It turns out that our brains do way more when we snooze than was once thought -- and a new study suggests we can even identify and categorize words while we're sleeping.
"We show that the sleeping brain can be far more 'active' in sleep than one would think," study co-author Sid Kouider, a cognitive neuroscientist at the Ecole Normale Supérieure in Paris, said in a written statement. "Far from falling [into] a limbo when we fall asleep, parts of our brain can routinely process what is going on in our surroundings and apply a relevant scheme of response."
For their study, the researchers used an electroencephalogram (EEG) to record the brain activity of 18 men and women as they completed a word classification task.
The task involved listening to spoken words and then pressing a button using either the right or left hand to classify each word as being an animal (right hand) or an object (left hand).
The researchers then placed each person in a dark room to complete the word classification tasks as they nodded off, and after they had fallen asleep -- and the researchers recorded each person's brain activity again.

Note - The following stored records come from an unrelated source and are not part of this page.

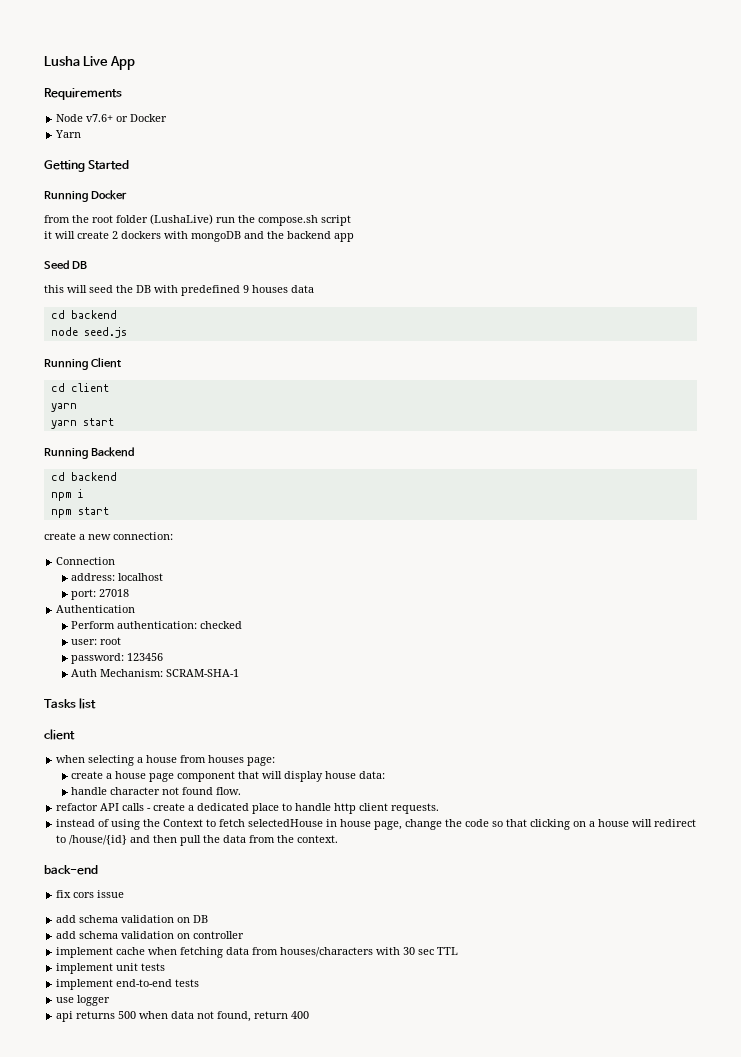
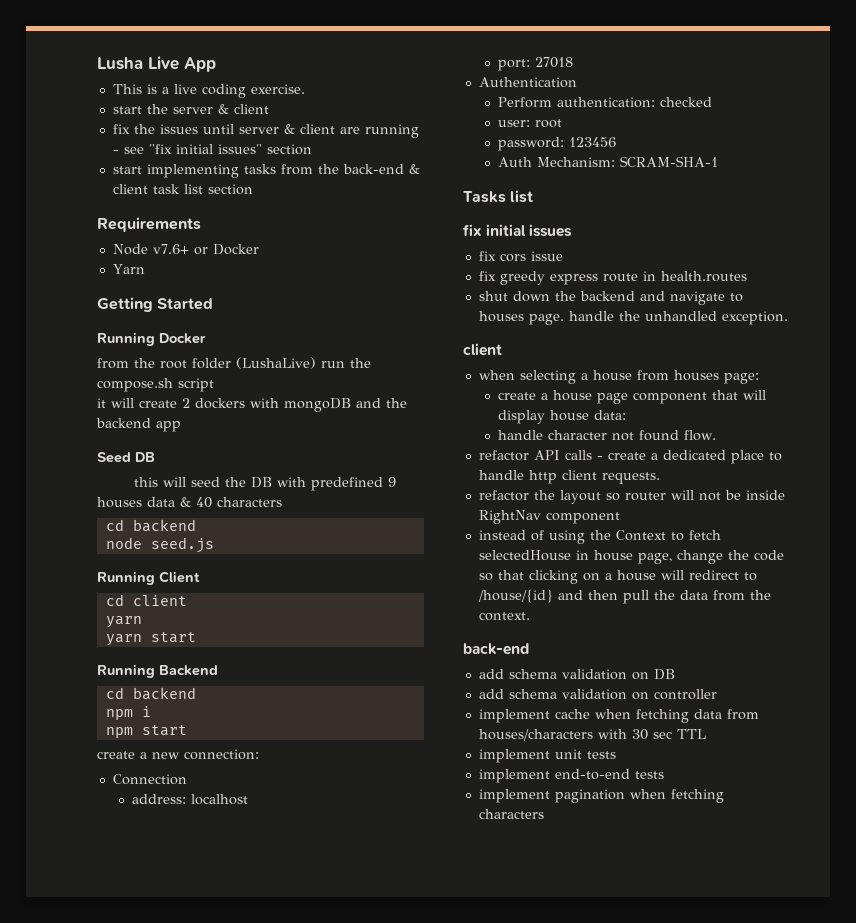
(135, 63) none -> [112,84,305,98] [112,104,269,114] [112,124,419,138] [112,144,312,155] [112,164,420,178] [112,184,253,195] // This is a live coding exercise. // start the server & client // fix the issues until server & client are running - see "fix initial issues" section // start implementing tasks from the back-end & client task list section
(314, 289) none -> [180,497,282,508] & 40 characters
(97, 703) none -> [463,224,573,237] [478,251,563,262] [478,271,747,285] [478,291,743,305] [478,311,788,325] // fix initial issues // fix cors issue // fix greedy express route in health.routes // shut down the backend and navigate to houses page. handle the unhandled exception.
(440, 808) none -> [478,490,785,504] [478,510,620,524] // refactor the layout so router will not be inside RightNav component
[56,890,125,898] // fix cors issue -> (529, 649) none
[56,995,111,1006] [56,1011,310,1022] use logger // api returns 500 when data not found, return 400 -> [478,789,724,803] [478,809,544,819] implement pagination when fetching characters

What did the researchers find?
Just like when they were awake, people eerily could classify the words accurately while asleep. The same brain activity that triggered the left or right hand to push buttons when a person was awake occurred when the person was asleep too, even though the hand wouldn't physically move during sleep.
The only difference was it took people two to three times longer to decide in which category a word belonged while they were sleeping.
"What we've been able to show here is that you can go all the way up to making decisions, to preparing actions," Kouider told The Christian Science Monitor.
In a written statement, he added that the study "explains some everyday life experiences such as our sensitivity to our name [being called] in our sleep, or to the specific sound of our alarm clock, compared to equally loud but less relevant sounds."
Future studies may determine whether we could take advantage of our brain's processing ability and complete automated tasks while we're asleep, but Kouider warns, "Research focusing on how to take advantage of our sleeping time must consider what is the associated cost, if any, and whether it is worth it."
The study published online in the journal Current Biology on September 11, 2014.